Anxiety and Depression

At perimenopause, your chances of anxiety and depression are higher. This could be as a result of menopausal symptoms, changing hormones, or both. It is quite natural to be depressed or sad over the loss of fertility or the body changes you are going through. Should you have symptoms of anxiety or depression, do well to see your doctor. He/she may recommend medicine, therapy, or both as a treatment for anxiety and depression.

How to get relief

  • Reduce alcohol intake - Lower your alcohol consumption if you do take alcohol. The moderate daily amount of alcohol for women is one drink, and seven drinks a week. Taking more than 4 drinks at once is regarded as binge drinking
  • Sleep - Get enough sleep as much as possible. Many adults need 7 to 8 hours of sleep every night. Sleeplessness is associated with depression
  • Exercise - Spend a minimum of 30 minutes on most days for physical activity. Exercise improves depression
  • Reduce stress - Cut down on your daily activities that can be energy-sapping. Seek good ways to relieve daily stress. You can try reading a book, relaxation techniques, spending some quiet time outdoors, or any other healthy way to ease stress

Change in sexual feeling

Menopause has different sexual effects on women. While some women may feel more comfortable, others may feel less sexually excited. You might find sex unexciting if it is painful or uncomfortable. This could be as a result of a thinner or drier vaginal wall.

How to get relief

  • Should you be considered about vaginal dryness, try safe, over-the-counter and prescription treatments to enhance your vaginal lubrication. Read on to know more about menopause and your sexuality
  • Some women lose interest in sex during menopause due to symptoms like anxiety, sleeplessness, or depression. Discuss with your doctor or healthcare provider about possible treatment should your menopausal symptoms be of concern

How Do You Relate Your Menopausal Symptoms To Your Family And Friends?

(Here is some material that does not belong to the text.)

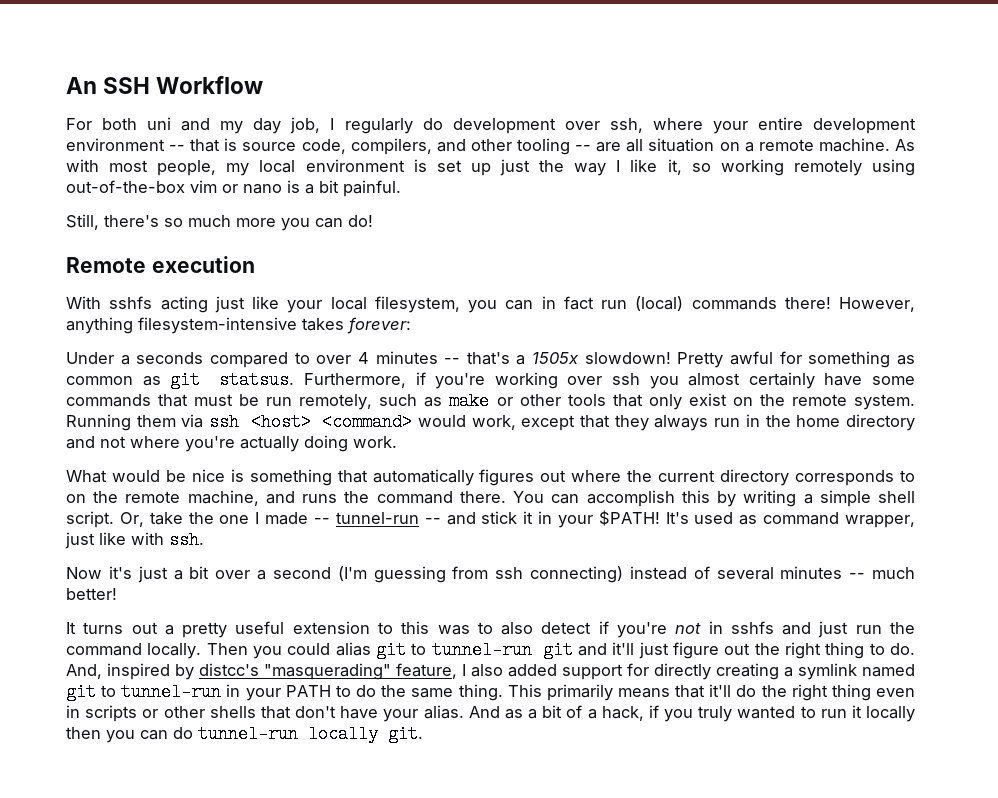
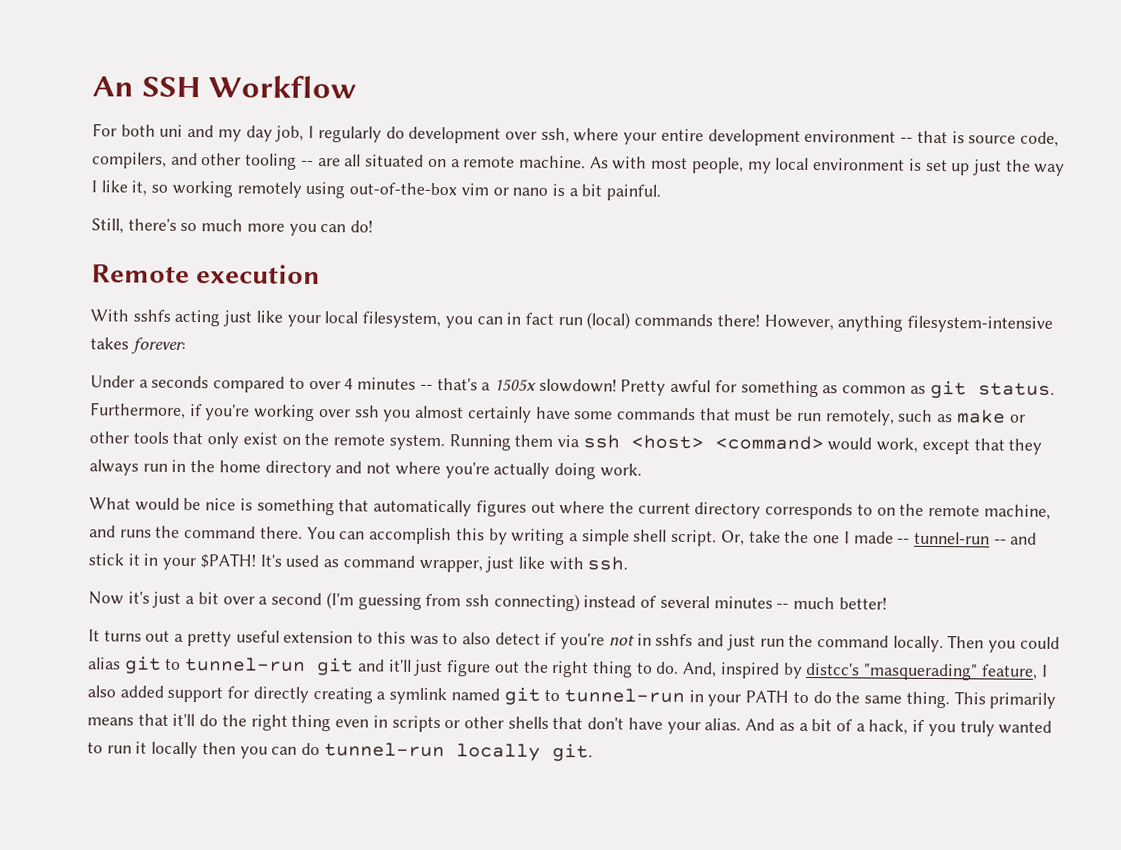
- For both uni and my day job, I regularly do development over ssh, where your entire development environment -- that is source code, compilers, and other tooling -- are all situation on a remote machine.
+ For both uni and my day job, I regularly do development over ssh, where your entire development environment -- that is source code, compilers, and other tooling -- are all situated on a remote machine.
- Pretty awful for something as common as git statsus.
+ Pretty awful for something as common as git status.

A lot of women going through menopause may draw support from understanding family members or friends. In case you're finding it hard to discuss menopause:

  • Bear in mind that you are not the only one. All women experience menopause after a particular age
  • Open up about your menopausal symptoms
  • Talk about your personal experiences and ask questions

Discussing with family and friends can make them comprehend the effect menopause has on you. It might surprise to know that they may have ideas and tips that can help you.

At What Time Should I Talk To My Doctor About Menopausal Symptoms?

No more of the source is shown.